Although the profession no longer exists today as it once did, the Vatican still occasionally solicits testimonials from critics when considering new candidates. This happened in 2003, when atheist author Christopher Hitchens was interviewed during the canonization of Mother Teresa. Hitchens’ reviews, later published by Slate magazinespecifically targeted Mother Teresa, as well as the Catholic Church in general.

Mother Theresa
Hitchens opposed the beatification of Mother Teresa. (Credit: shankar kumar sanyal / Wikipedia)

Like a true devil’s advocate, Hitchens questioned the authenticity of Mother Teresa’s miracles.
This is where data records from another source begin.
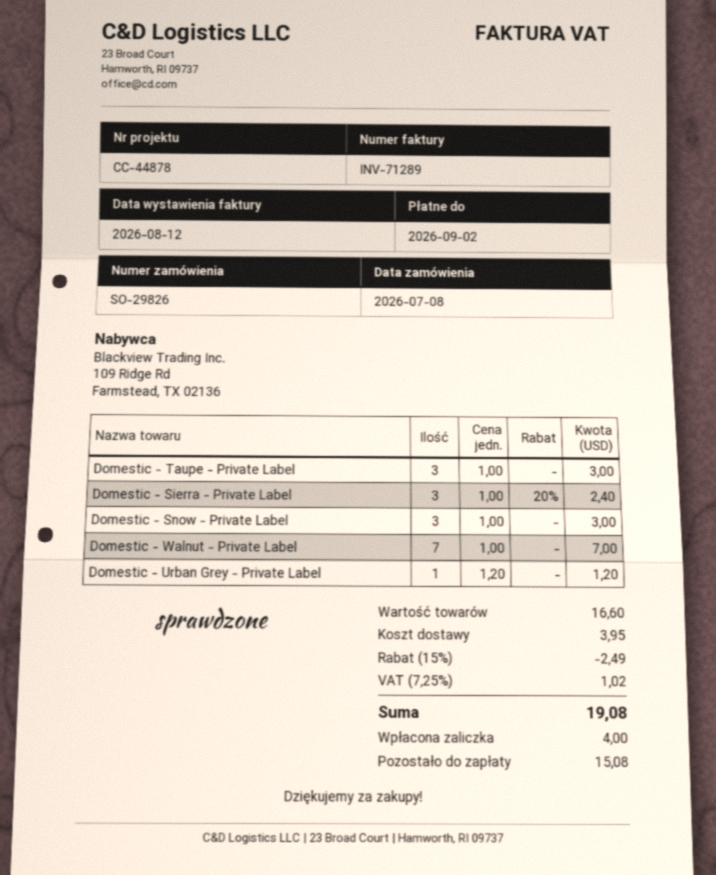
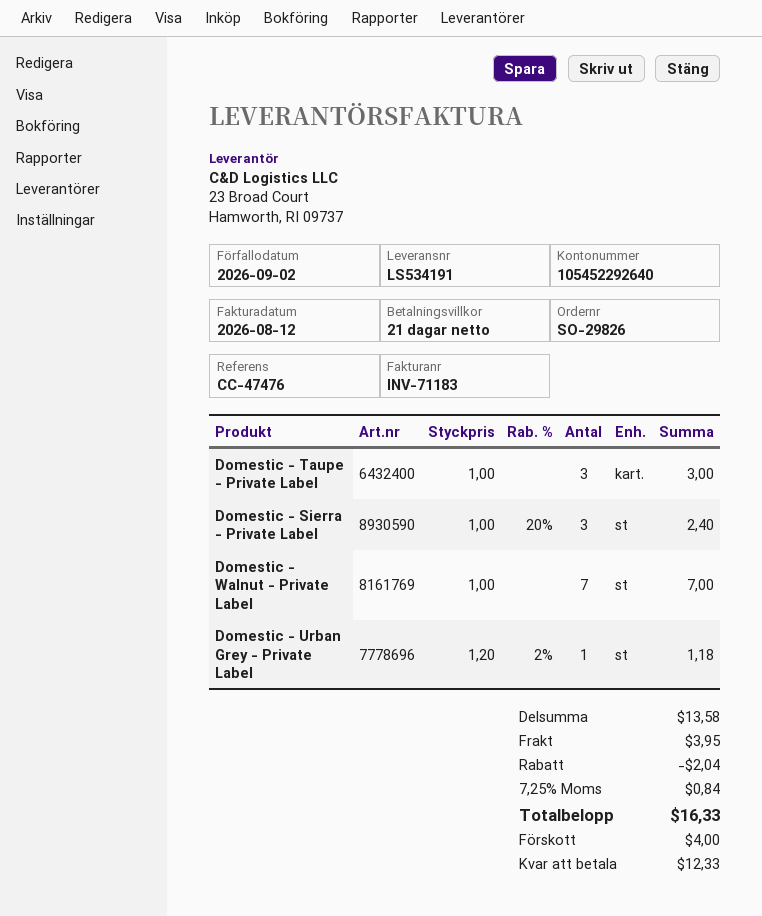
invoice number: INV-71289 -> INV-71183
reference: CC-44878 -> CC-47476
Domestic - Snow - Private Label: 3 x 1.00 = 3.00 -> none
Domestic - Urban Grey - Private Label: 1 x 1.20 = 1.20 -> 1 x 1.20 - 2% = 1.18
subtotal: 16.60 -> 13.58
discount: 2.49 -> 2.04
tax: 7.25% = 1.02 -> 7.25% = 0.84
total: 19.08 -> 16.33
balance: 15.08 -> 12.33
When the Church defended a Bengali woman who claimed a beam of light emerging from Teresa’s photo had cured her tumor, Hitchens called the woman’s doctor, who said her cancer was a tuberculous cyst that had disappeared through prescription drugs. Hitchens also criticized Teresa’s opposition to female empowerment, birth control, and planned parenthood.

Validation of Saints

Hitchens was also angry with the pope, who in his view had diminished the importance of devil’s advocate to make the canonization process faster and less rigorous. When Mother Teresa was declared a saint, she had only been dead for a year. Previously, candidates had to be dead for at least five years before they could claim sainthood.

At first glance, this may seem like a trivial bureaucratic rule. However, Hitchens argues that this rule was put in place for a reason. Without devil’s advocates to oppose him, Jean-Paul “created more instant saints than all of his predecessors combined”. In doing so, the Vatican officially surrendered “to the forces of showbiz, superstition and populism”.

While the profession of devil’s advocate is now gone, its legacy lives on – ironically – in science. Inspired by centuries-old custom, the philosopher of science Karl Popper believed that it was better to argue against something even if you were in fact for it, because it would eliminate your bias and strengthen the integrity of your results: the same reasoning that led to the creation of the Congregatio.